Provided data:
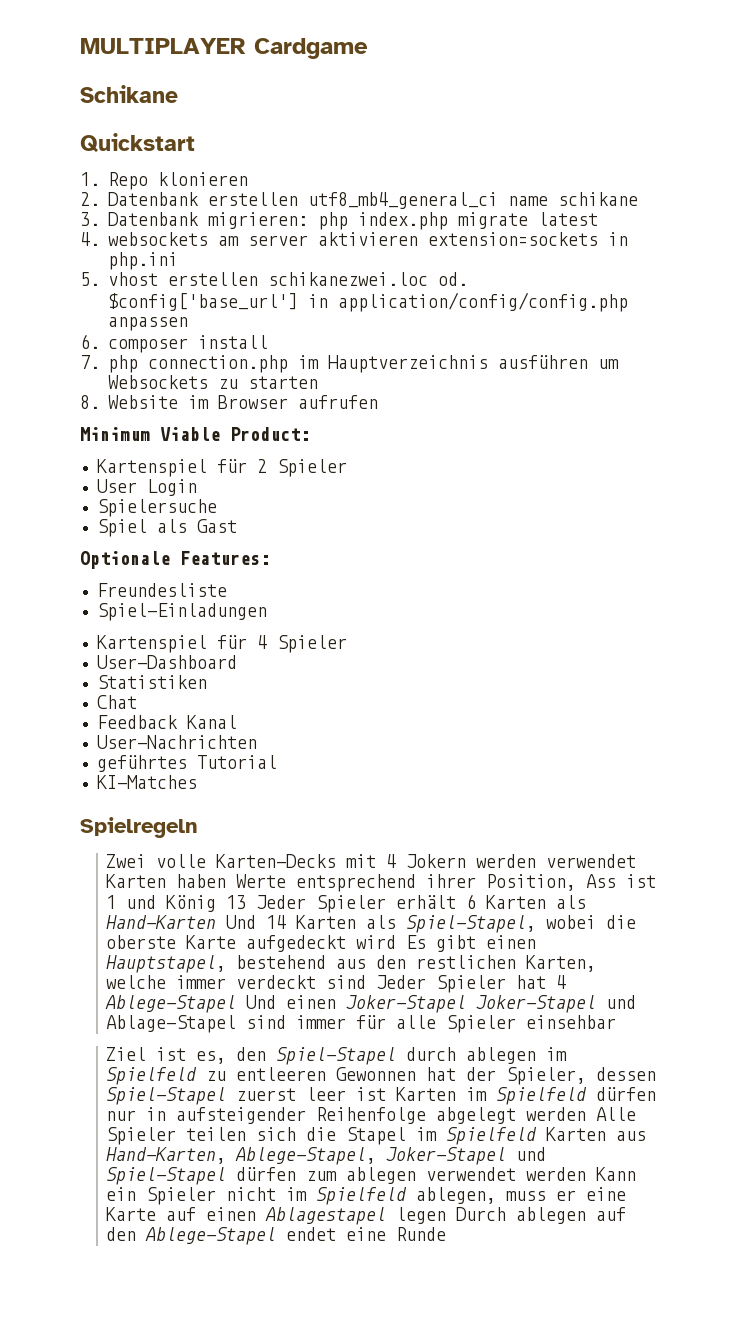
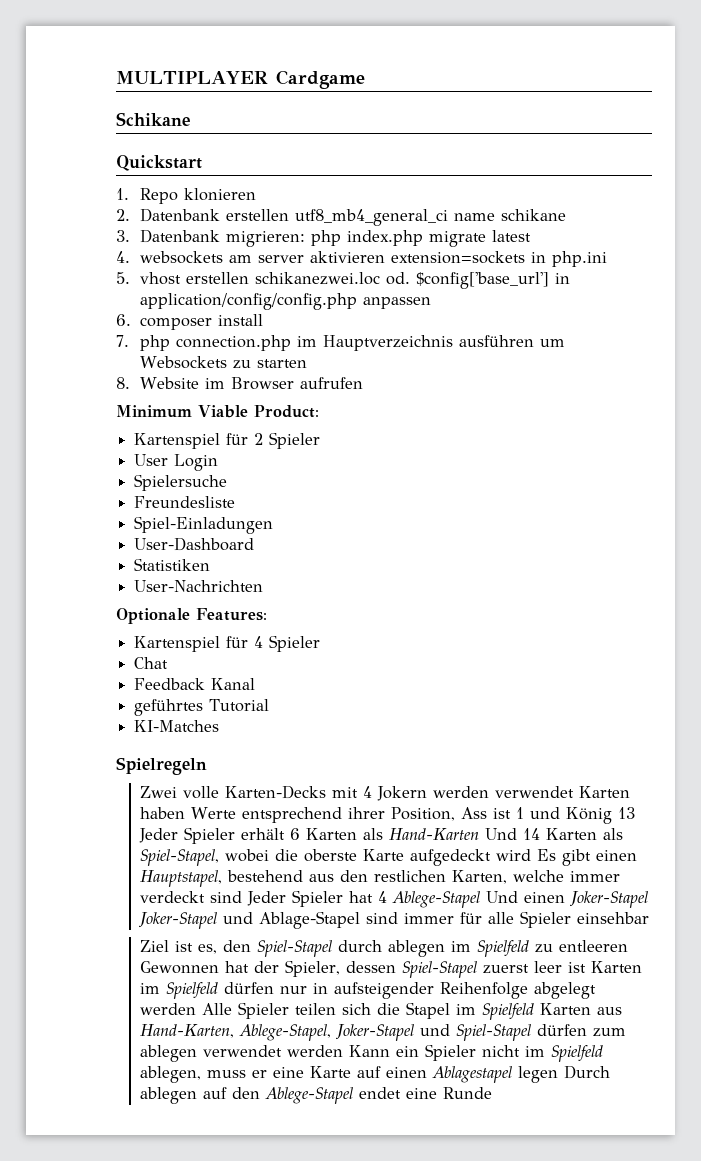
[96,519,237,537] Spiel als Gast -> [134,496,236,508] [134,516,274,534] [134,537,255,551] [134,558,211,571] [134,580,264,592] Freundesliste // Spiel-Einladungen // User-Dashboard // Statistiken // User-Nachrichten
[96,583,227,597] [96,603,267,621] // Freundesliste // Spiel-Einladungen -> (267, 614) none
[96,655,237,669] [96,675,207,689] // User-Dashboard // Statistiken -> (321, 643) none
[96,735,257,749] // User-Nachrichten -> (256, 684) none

* * *

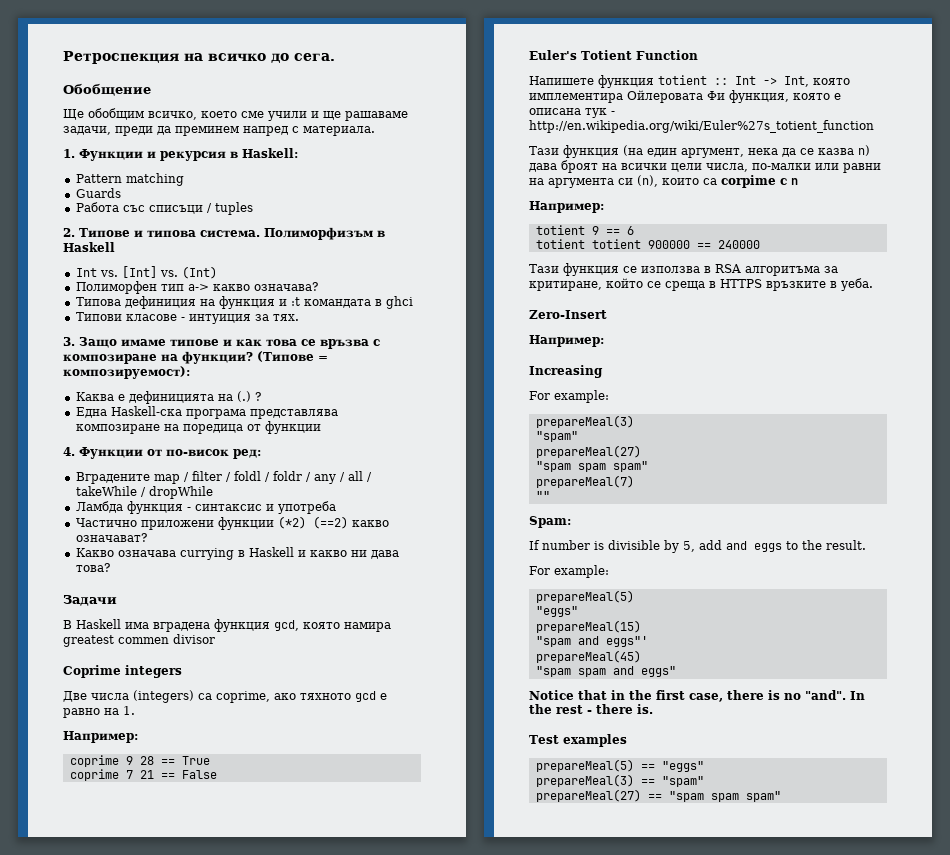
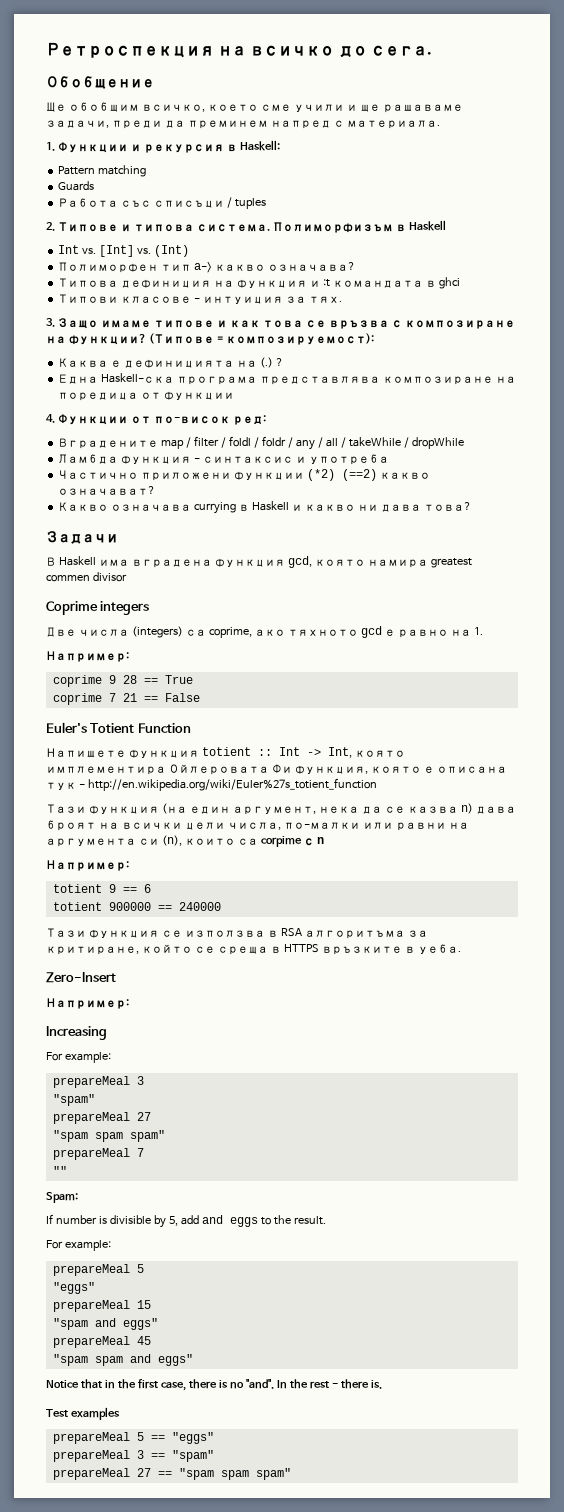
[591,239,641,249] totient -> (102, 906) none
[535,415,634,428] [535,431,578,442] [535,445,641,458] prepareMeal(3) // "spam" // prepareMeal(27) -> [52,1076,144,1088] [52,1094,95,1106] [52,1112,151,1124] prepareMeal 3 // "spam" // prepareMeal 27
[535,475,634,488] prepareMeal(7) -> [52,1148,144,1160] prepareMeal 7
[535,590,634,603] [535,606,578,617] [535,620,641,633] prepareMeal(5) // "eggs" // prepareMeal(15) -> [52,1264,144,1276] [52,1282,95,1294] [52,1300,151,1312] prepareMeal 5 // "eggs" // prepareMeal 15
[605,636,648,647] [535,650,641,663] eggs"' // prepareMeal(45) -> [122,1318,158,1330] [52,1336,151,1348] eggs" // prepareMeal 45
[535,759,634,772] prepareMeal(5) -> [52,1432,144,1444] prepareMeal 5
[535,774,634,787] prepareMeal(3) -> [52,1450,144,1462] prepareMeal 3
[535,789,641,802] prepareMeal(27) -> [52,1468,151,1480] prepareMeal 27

Prompt: For this task, write out exactly the lines of the entries above, starting at the line with "[96,583,227,597] [96,603,267,621] //" and ending at the line with "[96,735,257,749] // User-Nachrichten", both included, and no others.

Response area:
[96,583,227,597] [96,603,267,621] // Freundesliste // Spiel-Einladungen -> (267, 614) none
[96,655,237,669] [96,675,207,689] // User-Dashboard // Statistiken -> (321, 643) none
[96,735,257,749] // User-Nachrichten -> (256, 684) none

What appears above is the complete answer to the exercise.